Navalny symbolized a different route for Russia, one that was generally pro-Western and based on the rule of law, standing in stark contrast to the country’s corrupt mix of secret police, organized crime, and favoritism-based authority.

The killing of Navalny by Putin represented a last demonstration of disdain, hatred, and scorn, not only taking a man’s life but also extinguishing a potential future for Russia.
Similar to Ivan the Terrible or Vlad the Impaler, he desires that the deaths of his adversaries be distinctive. This reveals a great deal about the Russian leader’s mental state.

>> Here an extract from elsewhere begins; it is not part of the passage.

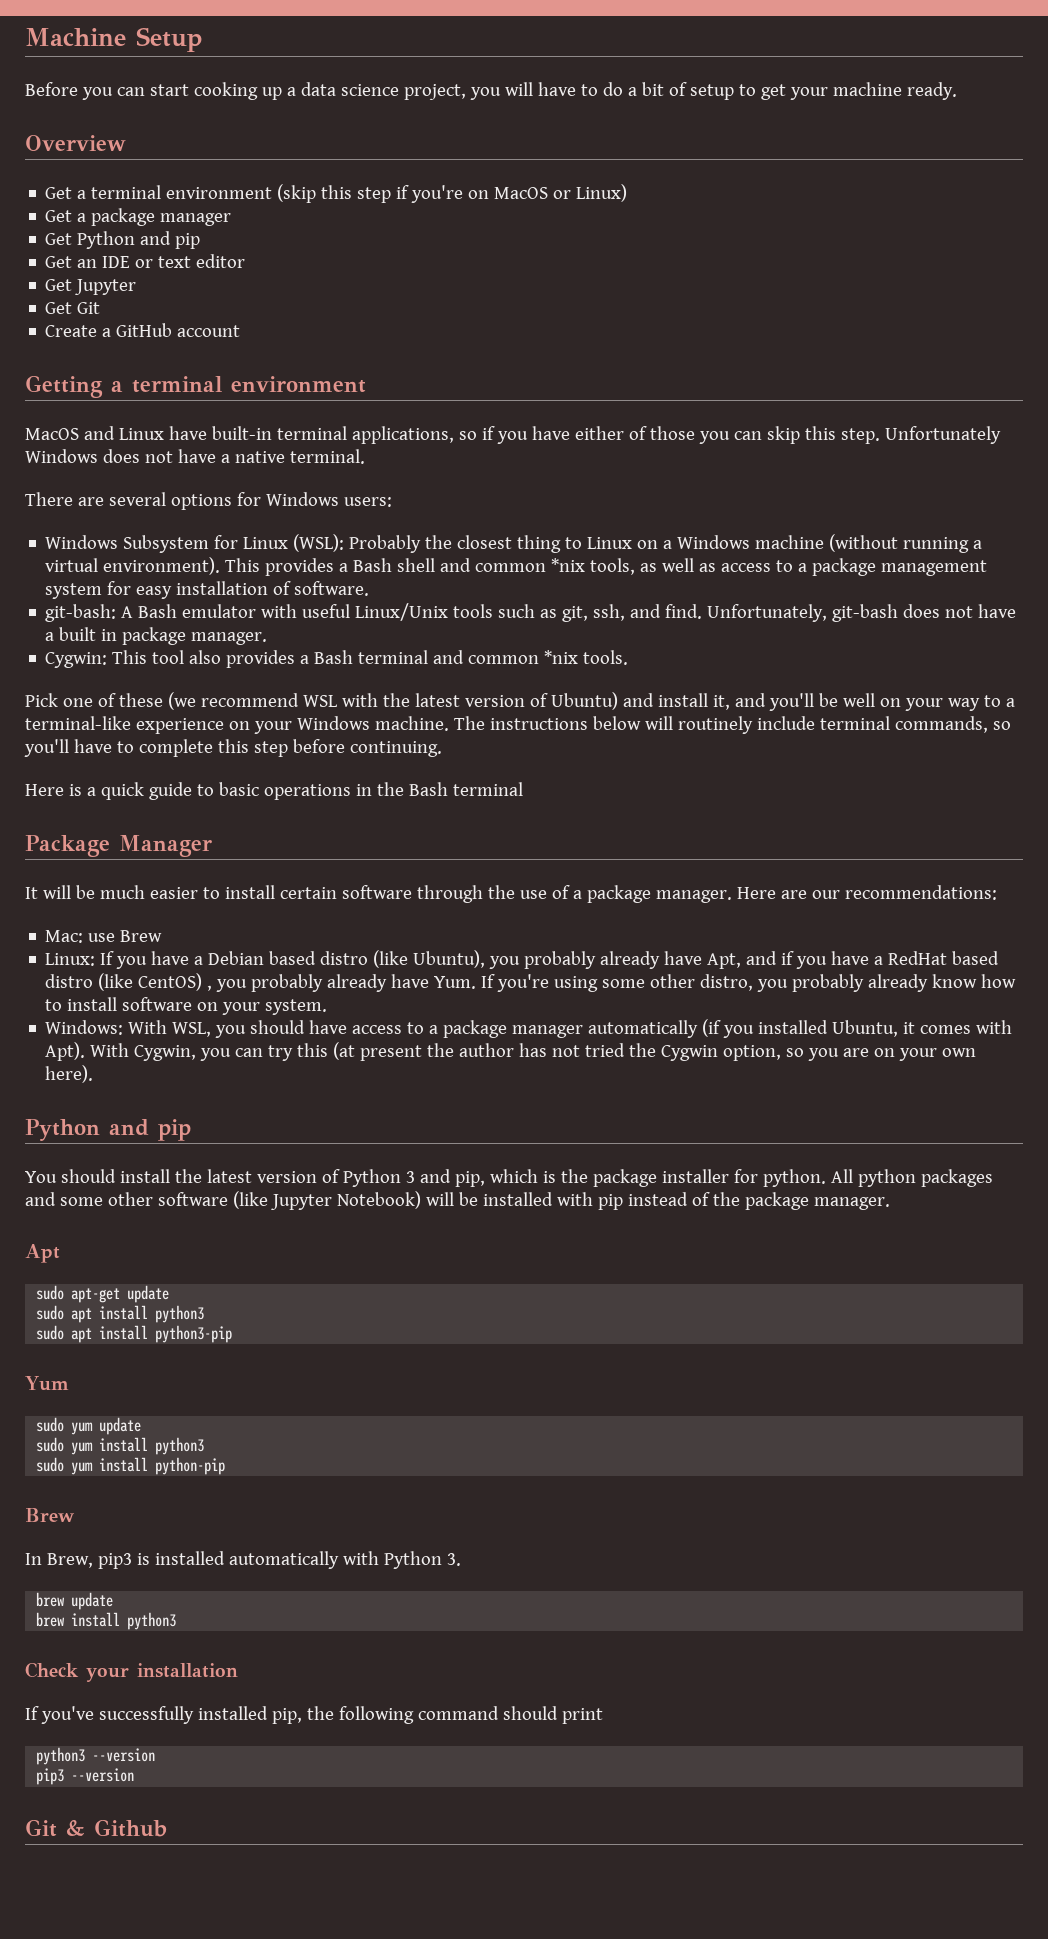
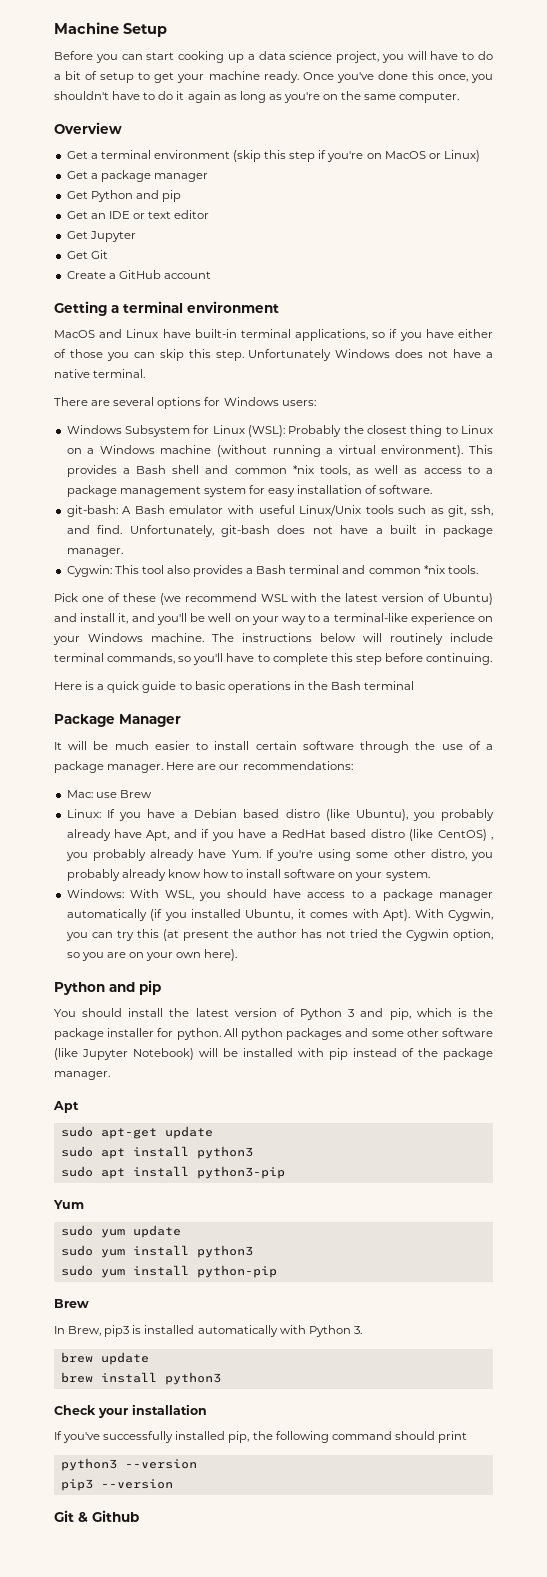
(957, 91) none -> [302,71,493,83] [54,91,460,103] Once you've done this once, you shouldn't have to do it again as long as you're on the same computer.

But there must have been a risk that the method of death would be revealed? Maybe, similar to Navalny’s previous escape to Germany, Putin was complacent – or even desired it.
If that’s the case, the message is direct: if Russia cannot be loved, it will be dreaded.
Putin’s perspective is encapsulated in a Russian saying: “Punish your own, so that others will fear you.”
Nevertheless, the statement issued by Britain and European nations also conveys a message.
Initially, the results were disclosed at the Munich Security Conference – a place rich in symbolic significance.
This was the place, in 2007, where Putin announced that the post-Cold War era had ended and indicated Russia’s shift towards a more confrontational approach.
To Putin, Europe is conveying: we are aware of you, we recognize your chemical weapons, and we perceive what you symbolize.
We are aware that you are violating the Chemical Weapons Convention by creating these toxins.
For skeptics in the US, whose dedication to European security is not assured, it serves as a reminder of Donald Trump’s view on the harmful character of Putin’s government; a danger to both people and countries.